» **What is expected**: Among the entries, which lines carry the string "combo"? Copy each of them.

-- Opening Marker --

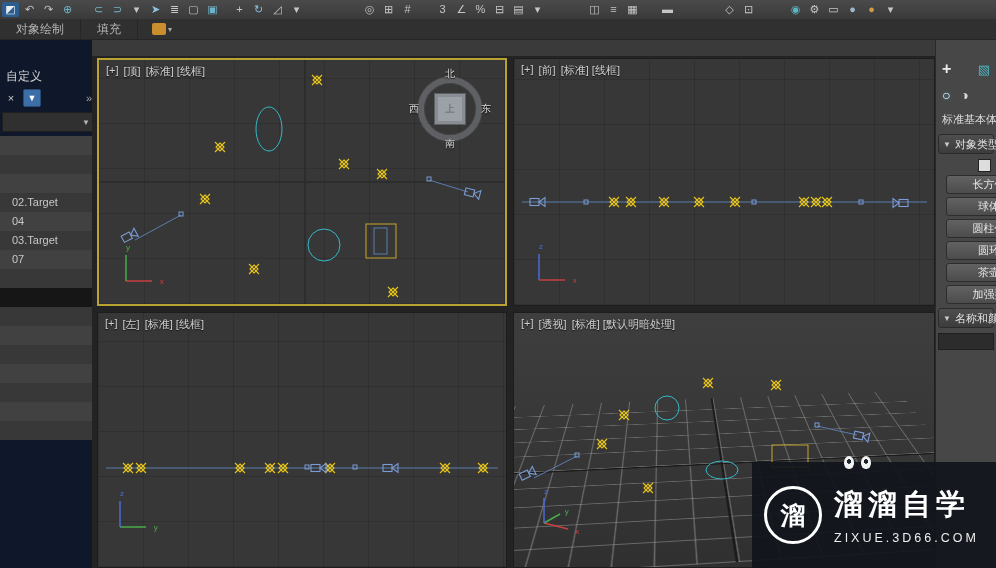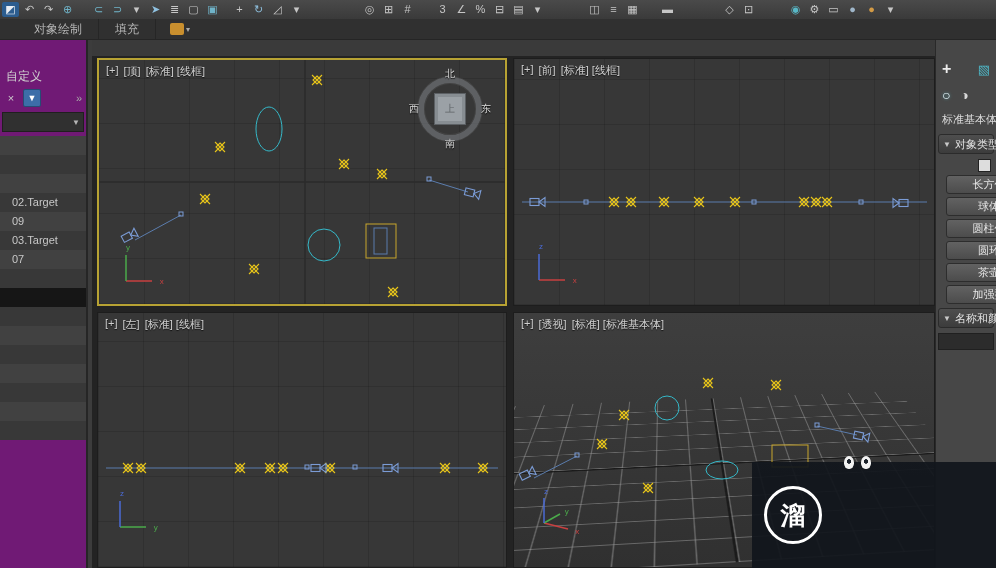--- a/index.html
+++ b/index.html
@@ -11,29 +11,29 @@
     background:linear-gradient(#4a4a4a,#3a3a3a);border-bottom:1px solid #282828;
     display:flex;align-items:center;}
   .tbgroup{display:flex;align-items:center;gap:2px;flex:0 0 auto;}
   .g1{margin-left:2px}.g2{margin-left:14px}.g3{margin-left:10px}.g4{margin-left:56px}
   .g5{margin-left:18px}.g6{margin-left:40px}.g7{margin-left:18px}.g8{margin-left:45px}.g9{margin-left:30px}
   .tbicon{width:17px;height:15px;line-height:15px;text-align:center;font-size:11px;
     color:#c6c6c6;border-radius:2px;cursor:default;}
 
   
   .ribbon{position:absolute;left:0;top:19px;width:100%;height:21px;background:#303030;
-    border-bottom:1px solid #252525;display:flex;align-items:center;padding-left:18px;box-sizing:border-box;}
+    border-bottom:1px solid #252525;display:flex;align-items:center;box-sizing:border-box;}
   .ribbon-tab{height:100%;display:flex;align-items:center;padding:0 16px;
     border-right:1px solid #262626;color:#b5b5b5;font-size:12px;}
   .ribbon-flyout{display:flex;align-items:center;margin-left:14px;gap:2px;}
   .rf-box{width:14px;height:12px;background:#c98f2e;border-radius:2px;display:inline-block;}
   .rf-arrow{color:#aaa;font-size:8px;}
 
   
-  .left-panel{position:absolute;left:0;top:40px;width:88px;bottom:0;background:#701a75;
+  .left-panel{position:absolute;left:0;top:40px;width:98px;bottom:0;background:#0f172a;
     border-right:2px solid #262626;box-sizing:border-box;overflow:hidden;}
   .lp-header{margin-top:26px;padding-left:6px;height:20px;line-height:20px;font-size:12px;color:#cfcfcf;}
   .lp-toolbar{display:flex;align-items:center;height:24px;padding:0 2px;gap:3px;}
   .lp-icon{width:18px;height:18px;line-height:18px;text-align:center;color:#ccc;font-size:11px;}
   .lp-icon.filter{background:#3c6ea8;border:1px solid #274b75;color:#fff;border-radius:2px;
     font-size:9px;width:16px;height:16px;line-height:16px;}
   .lp-overflow{margin-left:auto;color:#a8a8a8;font-size:11px;padding-right:2px;}
   .lp-combo{height:18px;margin:2px;background:#303030;border:1px solid #1f1f1f;
     display:flex;align-items:center;justify-content:flex-end;padding-right:3px;color:#b5b5b5;font-size:8px;}
   .lp-list{margin-top:4px;}
@@ -205,21 +205,21 @@
       <span class="lp-overflow">»</span>
     </div>
     <div class="lp-combo">
       <span>▼</span>
     </div>
     <div class="lp-list">
         <div class="lp-row even"></div>
         <div class="lp-row odd"></div>
         <div class="lp-row even"></div>
         <div class="lp-row odd">02.Target</div>
-        <div class="lp-row even">09</div>
+        <div class="lp-row even">04</div>
         <div class="lp-row odd">03.Target</div>
         <div class="lp-row even">07</div>
         <div class="lp-row odd"></div>
         <div class="lp-row even dark"></div>
         <div class="lp-row odd"></div>
         <div class="lp-row even"></div>
         <div class="lp-row odd"></div>
         <div class="lp-row even"></div>
         <div class="lp-row odd"></div>
         <div class="lp-row even"></div>
@@ -346,21 +346,21 @@
           <line x1="30" y1="210" x2="54" y2="216" stroke="#c94040" stroke-width="1.5"></line>
           <text x="61.2" y="220.8" fill="#c94040" font-size="8">x</text>
           <line x1="30" y1="210" x2="46" y2="201" stroke="#4bab4b" stroke-width="1.5"></line>
           <text x="50.8" y="201.3" fill="#4bab4b" font-size="8">y</text>
           <line x1="30" y1="210" x2="30" y2="185" stroke="#4b6bd6" stroke-width="1.5"></line>
           <text x="30" y="180.5" fill="#4b6bd6" font-size="8">z</text>
         </svg>
       <div class="vp-label">
         <span>[+]</span>
         <span>[透视]</span>
-        <span>[标准] [标准基本体]</span>
+        <span>[标准] [默认明暗处理]</span>
       </div>
     </div>
   </div>
 
   <div class="right-panel">
     <div class="rp-row">
       <span class="rp-plus">+</span>
       <span class="rp-teal">▧</span>
     </div>
     <div class="rp-row">
@@ -387,15 +387,19 @@
       <span class="rarr">▼</span>
       <span>名称和颜色</span>
     </div>
     <div class="rp-namefield"></div>
   </div>
 
   <div class="watermark">
     <span class="wm-eye e1"></span>
     <span class="wm-eye e2"></span>
     <div class="wm-logo">溜</div>
+    <div class="wm-text">
+      <div class="wm-title">溜溜自学</div>
+      <div class="wm-url">ZIXUE.3D66.COM</div>
+    </div>
   </div>
 
 </div>
 
 </body></html>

-- Closing Marker --

» **Task solution**:
   .lp-combo{height:18px;margin:2px;background:#303030;border:1px solid #1f1f1f;
     <div class="lp-combo">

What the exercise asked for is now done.